Remove Individual Data Type Caps in Per-shard Buffering for Remote Write#8921
Conversation
a625dd1 to
273262f
Compare
|
Thanks for this. @cstyan would you have some time to review it? @LeviHarrison did you run any benchmarks on this? |
|
Not yet, I probably should. |
|
I should be able to review next week, end of this week is a holiday here. Benchmarks with memory stats would be good :) |
|
Speaking of benchmarking... prometheus/test-infra#249 |
cstyan
left a comment
There was a problem hiding this comment.
Thanks for taking this on @LeviHarrison, looking good so far. The benchmark screenshots look good if we can see those results consistently; the same allocations and overall memory usage but better pending samples throughput.

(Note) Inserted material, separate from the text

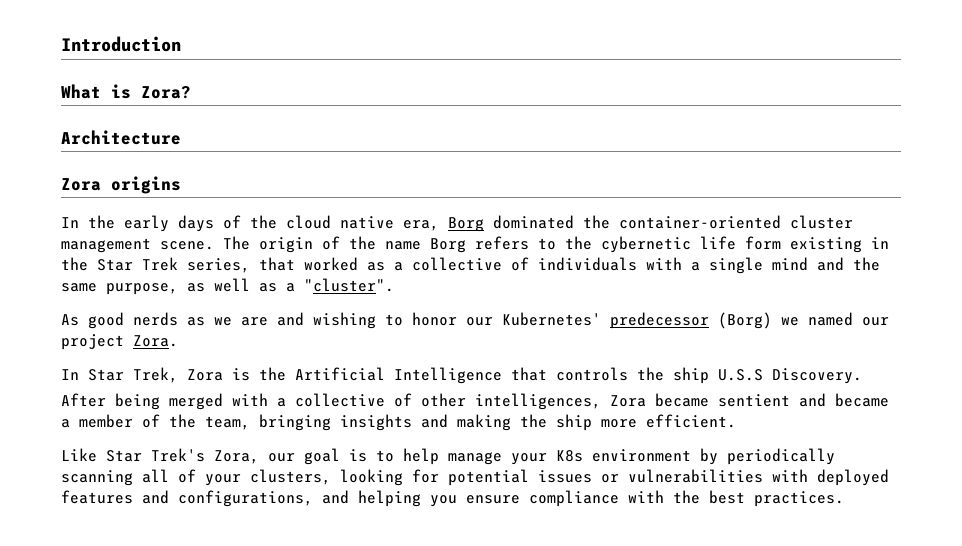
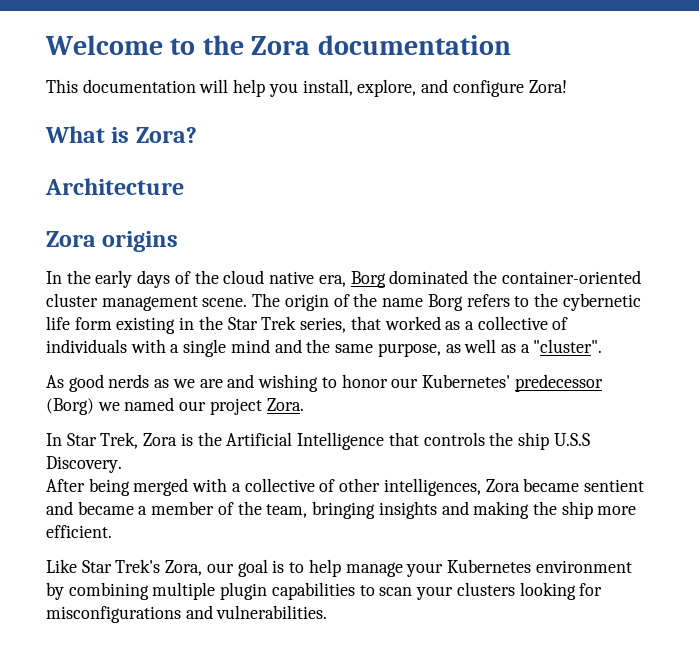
- Introduction
+ Welcome to the Zora documentation
+ This documentation will help you install, explore, and configure Zora!
- Like Star Trek's Zora, our goal is to help manage your K8s environment by periodically scanning all of your clusters, looking for potential issues or vulnerabilities with deployed features and configurations, and helping you ensure compliance with the best practices.
+ Like Star Trek's Zora, our goal is to help manage your Kubernetes environment by combining multiple plugin capabilities to scan your clusters looking for misconfigurations and vulnerabilities.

It would be nice if we could benchmark this in a more automated fashion, especially for any more potential future work. Maybe BenchmarkSampleDelivery could be extended to also send exemplars?
Dave Cheney's post here has some good content on benchmarks: https://dave.cheney.net/high-performance-go-workshop/gophercon-2019.html#profiling_benchmarks
|
I removed this comment from where |
|
@cstyan I'll take a look at expanding the benchmarks. I think that will probably end up as a separate PR thought. |
csmarchbanks
left a comment
There was a problem hiding this comment.
Generally I think this is close, but left one performance concern, and I think a solution for it.

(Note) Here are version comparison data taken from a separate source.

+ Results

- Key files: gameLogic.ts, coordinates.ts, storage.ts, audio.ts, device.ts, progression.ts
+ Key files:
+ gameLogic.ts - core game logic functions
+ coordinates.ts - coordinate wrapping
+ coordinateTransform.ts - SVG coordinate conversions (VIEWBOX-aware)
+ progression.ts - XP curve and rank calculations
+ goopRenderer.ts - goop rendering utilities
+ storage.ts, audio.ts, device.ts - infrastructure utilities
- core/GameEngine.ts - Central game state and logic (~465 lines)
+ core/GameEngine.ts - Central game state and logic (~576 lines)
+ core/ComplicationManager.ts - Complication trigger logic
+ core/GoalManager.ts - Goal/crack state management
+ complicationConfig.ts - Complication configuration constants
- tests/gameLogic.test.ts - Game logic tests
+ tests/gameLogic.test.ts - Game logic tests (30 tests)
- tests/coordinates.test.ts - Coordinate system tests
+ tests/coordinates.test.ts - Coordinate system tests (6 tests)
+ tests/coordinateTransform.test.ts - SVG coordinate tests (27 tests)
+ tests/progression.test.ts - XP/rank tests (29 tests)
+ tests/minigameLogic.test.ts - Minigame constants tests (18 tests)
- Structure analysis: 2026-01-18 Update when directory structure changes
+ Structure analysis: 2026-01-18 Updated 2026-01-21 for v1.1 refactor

storage/remote/queue_manager.go
Outdated
| sampleBuffer[nPendingSamples][0] = d.sample | ||
| pendingData[nPending].Labels = labelsToLabelsProto(d.seriesLabels, pendingData[nPending].Labels) | ||
| pendingData[nPending].Samples = sampleBuffer[nPendingSamples] | ||
| pendingData[nPending].Samples = []prompb.Sample{d.sample} |
There was a problem hiding this comment.
By creating a new slice of samples I fear that we are reducing some of the allocation optimizations made in #5849. I wonder if we could still pre-allocate samples and exemplars with len=0 and cap=1, then either set the value or truncate the slice as we use them?
Here is a benchmark you can use to see these concerns:
name old time/op new time/op delta
SampleDelivery-16 15.5s ± 2% 16.9s ± 1% +8.72% (p=0.001 n=7+6)

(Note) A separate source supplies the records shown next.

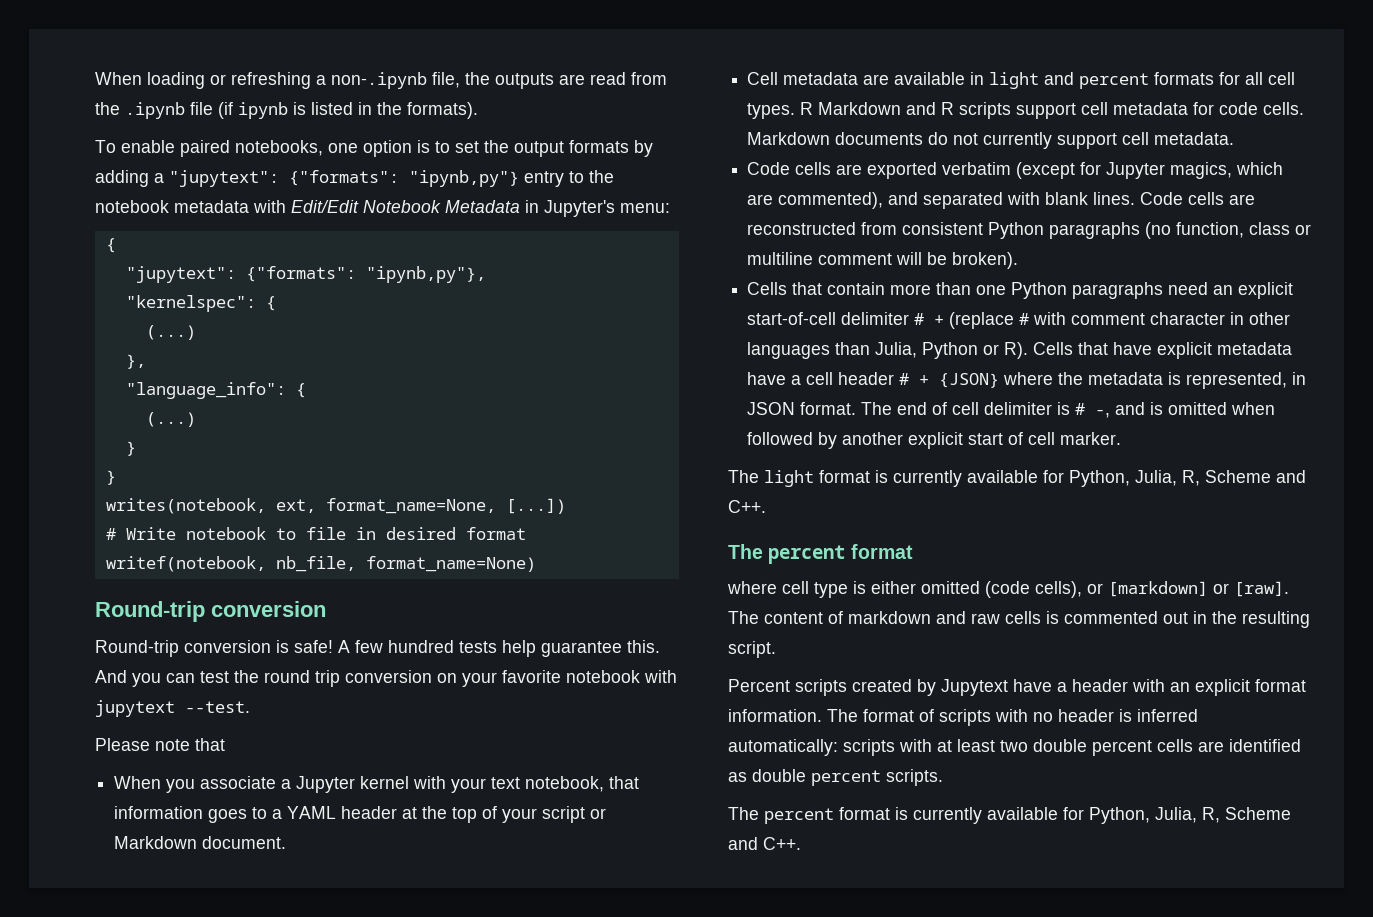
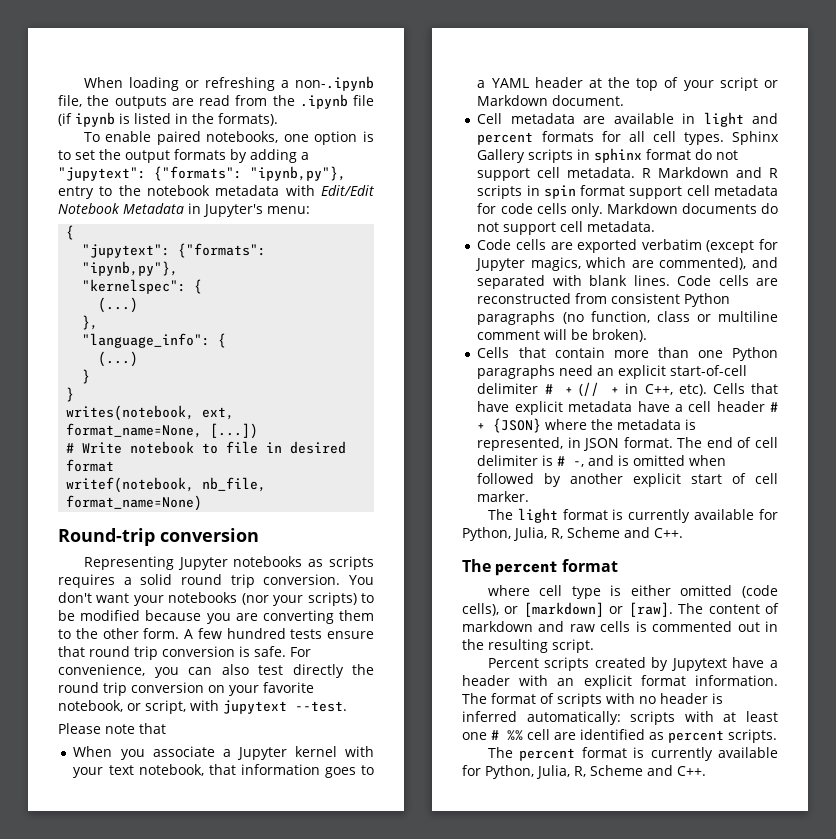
- To enable paired notebooks, one option is to set the output formats by adding a "jupytext": {"formats": "ipynb,py"} entry to the notebook metadata with Edit/Edit Notebook Metadata in Jupyter's menu:
+ To enable paired notebooks, one option is to set the output formats by adding a "jupytext": {"formats": "ipynb,py"}, entry to the notebook metadata with Edit/Edit Notebook Metadata in Jupyter's menu:
- Round-trip conversion is safe! A few hundred tests help guarantee this. And you can test the round trip conversion on your favorite notebook with jupytext --test.
+ Representing Jupyter notebooks as scripts requires a solid round trip conversion. You don't want your notebooks (nor your scripts) to be modified because you are converting them to the other form. A few hundred tests ensure that round trip conversion is safe. For convenience, you can also test directly the round trip conversion on your favorite notebook, or script, with jupytext --test.
+ Sphinx Gallery scripts in sphinx format do not support cell metadata.
- R Markdown and R scripts support cell metadata for code cells.
+ R Markdown and R scripts in spin format support cell metadata for code cells only.
- Markdown documents do not currently support cell metadata.
+ Markdown documents do not support cell metadata.
- Cells that contain more than one Python paragraphs need an explicit start-of-cell delimiter # + (replace # with comment character in other languages than Julia, Python or R). Cells that have explicit metadata have a cell header # + {JSON} where the metadata is represented, in JSON format.
+ Cells that contain more than one Python paragraphs need an explicit start-of-cell delimiter # + (// + in C++, etc). Cells that have explicit metadata have a cell header # + {JSON} where the metadata is represented, in JSON format.
- The format of scripts with no header is inferred automatically: scripts with at least two double percent cells are identified as double percent scripts.
+ The format of scripts with no header is inferred automatically: scripts with at least one # %% cell are identified as percent scripts.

name old alloc/op new alloc/op delta
SampleDelivery-16 20.5GB ± 0% 21.7GB ± 0% +5.85% (p=0.001 n=7+7)
name old allocs/op new allocs/op delta
SampleDelivery-16 176M ± 0% 201M ± 0% +14.20% (p=0.001 n=7+7)
The screenshots you posted don't show much of a difference, so it is possible that this micro benchmark is no longer valid, but it would be good to see for sure as at one point it was useful for me.
There was a problem hiding this comment.
I think what you're saying is that when we allocate pendingData we should also allocate len=0 series and exemplar slices to pre-populate the fields. The concern there was we'd over-allocate exemplars, but I think that if an allocation now happens for every single new sample, the initial penalty is well worth it.
There was a problem hiding this comment.
Yep, if someone has send exemplars turned on chances are they have some exemplars so eventually all of those would be allocated anyway, and it is much better than creating garbage that needs to be cleaned up for every sample.
There was a problem hiding this comment.
Actually, after trying to implement this I don't think it will work. Before when there were two separate slices that only held one type (series or exemplar), they would get sent flushed to the index they had been filled, eliminated the possibility of a sample from the last cycle being sent again. But because now each slice can hold either a series or exemplar, the sample from the last cycle won't get wiped out if they aren't of the same type as the new sample. The only way no samples get re-flushed is if the slice is filled in the exact same order every single time, which isn't guaranteed.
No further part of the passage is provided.